If you already have a hydraulic circuit for the suspension, why not use it for the brakes? That's what Citroën did in all of its hydropneumatic cars, and in many, it used a small rubber button in place of a brake pedal. The button is pressure sensitive, and the amount of force you put into it translates to how much the brakes are squeezed. In the GS, a traditional brake pedal is used…only it operates in basically the same way as the button, with almost no pedal travel. At first, it feels like an on-off switch and after a couple hours behind the wheel, it still sort of feels like an on-off switch, just one you're slightly better at using. (Also worth noting: The GS had inboard front brakes. Of course it did.)
Idiosyncrasies aside, the GS is an incredible cruiser. The seats are soft and come with the headrest cushions that only come on large luxury sedans these days. Then there's the way it goes down the road. Citroën evangelists may lead you to believe that driving a hydropneumatic car is like riding on a magic carpet, though the reality isn't quite like that, it's still wonderful in context. Body rigidity has come a long way in the last 50 years, and so some smaller road imperfections will shake the structure of the car, but the suspension does a wonderful job of keeping the body level. You're aware of road imperfections, though you don't get as much vertical motion as you're expecting. Of course, it rolls quite a bit in corners, though again, this is well managed. Still, 145-width Michelins only provide so much grip, so you're never going to flog a GSA. People also responded to it in a way I wasn't expecting. It's just so different from everything else on the road.

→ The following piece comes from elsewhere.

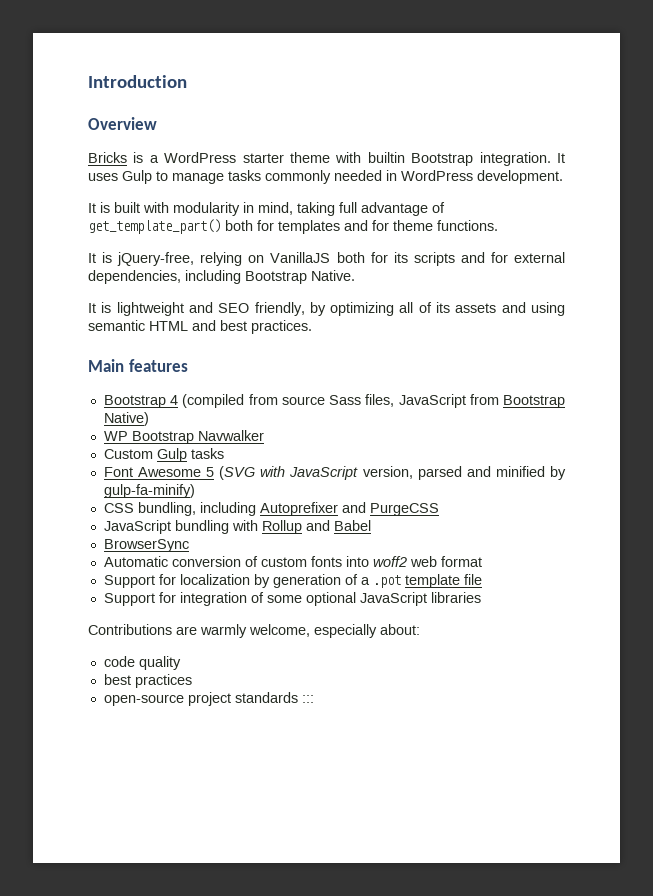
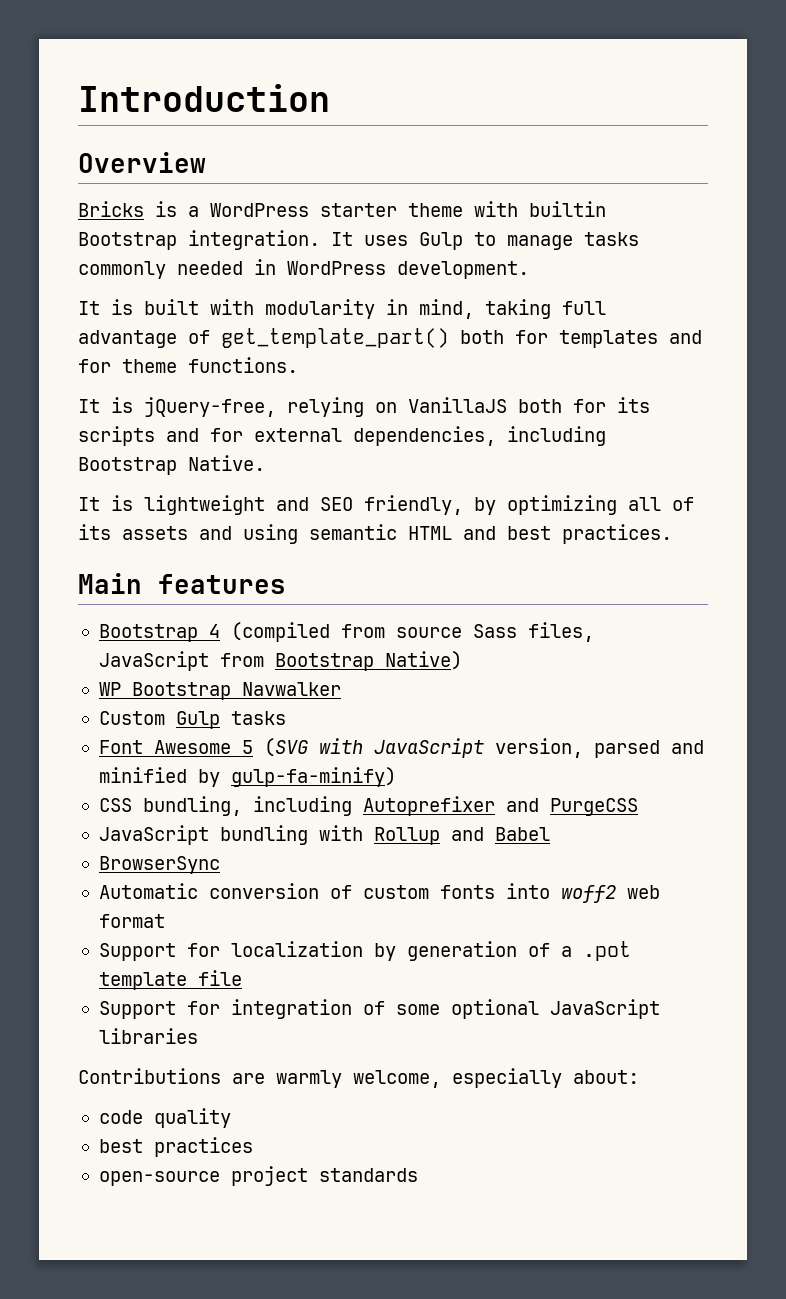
- open-source project standards :::
+ open-source project standards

Sadly, the GS was one of the cars that precipitated Citroën's downfall. In addition to the boxer, the GS was offered with a twin-rotor engine, developed at great expense to the automaker. The GS Birotor arrived, it was unreliable and thirsty…which was especially bad considering it launched in 1973. It was scrapped after only a few hundred units were sold, and Citroën never sold a rotary car again. At the same time the GS was launched, the company brought out a flagship grand tourer, the stunning SM. To acquire a more powerful engine for the SM, Citroën purchased Maserati in 1968, which proved to be yet another financially ruinous mistake.

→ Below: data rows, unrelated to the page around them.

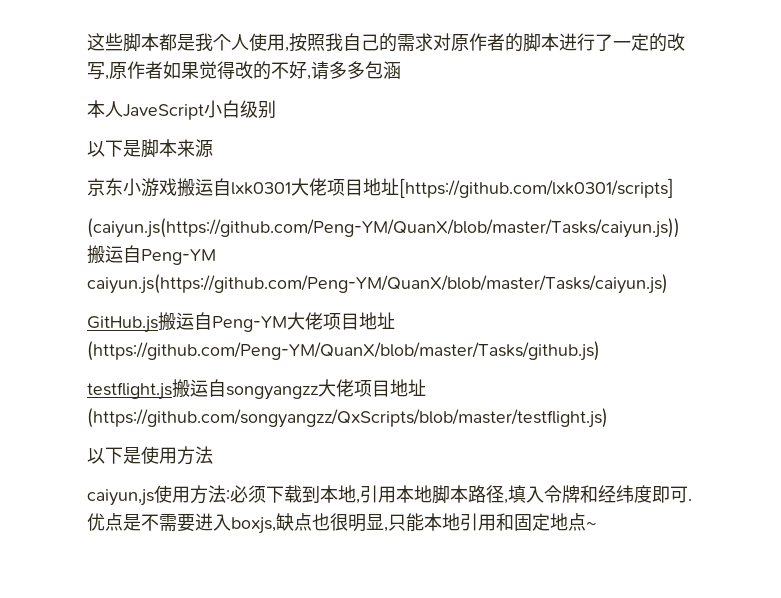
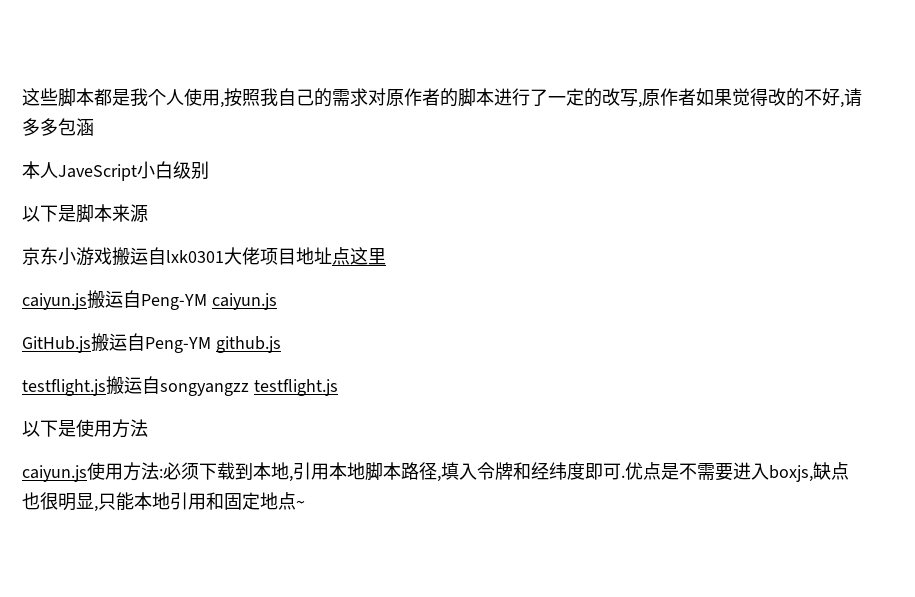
- 京东小游戏搬运自lxk0301大佬项目地址[https://github.com/lxk0301/scripts]
- (caiyun.js(https://github.com/Peng-YM/QuanX/blob/master/Tasks/caiyun.js))搬运自Peng-YM caiyun.js(https://github.com/Peng-YM/QuanX/blob/master/Tasks/caiyun.js)
+ 京东小游戏搬运自lxk0301大佬项目地址点这里
+ caiyun.js搬运自Peng-YM caiyun.js
- GitHub.js搬运自Peng-YM大佬项目地址(https://github.com/Peng-YM/QuanX/blob/master/Tasks/github.js)
+ GitHub.js搬运自Peng-YM github.js
- testflight.js搬运自songyangzz大佬项目地址(https://github.com/songyangzz/QxScripts/blob/master/testflight.js)
+ testflight.js搬运自songyangzz testflight.js
- caiyun,js使用方法:必须下载到本地,引用本地脚本路径,填入令牌和经纬度即可.
+ caiyun.js使用方法:必须下载到本地,引用本地脚本路径,填入令牌和经纬度即可.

All the while, Citroën was forced to stop selling cars in the U.S. in 1974 because of legislation around headlight heights effectively banning cars with height-adjustable suspension. Take all this and add in the fact that Citroën was also developing the CX, set to replace the DS, and it's no surprise the company found itself in dire straits. The French government forced a merger with Peugeot in 1975, and while Citroën continued to make quirky cars for a few more decades, only abandoning hydropneumatic suspension in 2015, the weirdness was gradually engineered away. For many, the CX was the last true Citroën.
I'm not going to be so obtuse as to suggest that everyone go out and import an old Citroën as daily transportation, but I will say I wish more cars were built in its image. Daily transportation should be economical, efficient, and clever. Good aerodynamics and lightweight construction mean the GS and GSA do a lot with very little, and that brilliant suspension makes every journey a breeze.
Yet, we just want more. Consumers never flocked to Chevrolet's clever Bolt, but you know they're going to buy the new Blazer EV in huge numbers, even if the little electric hatchback is more than enough. If there were any justice in this world, we'd all drive cars a little more like this remarkable Citroën. It is all the car so many of us ever need.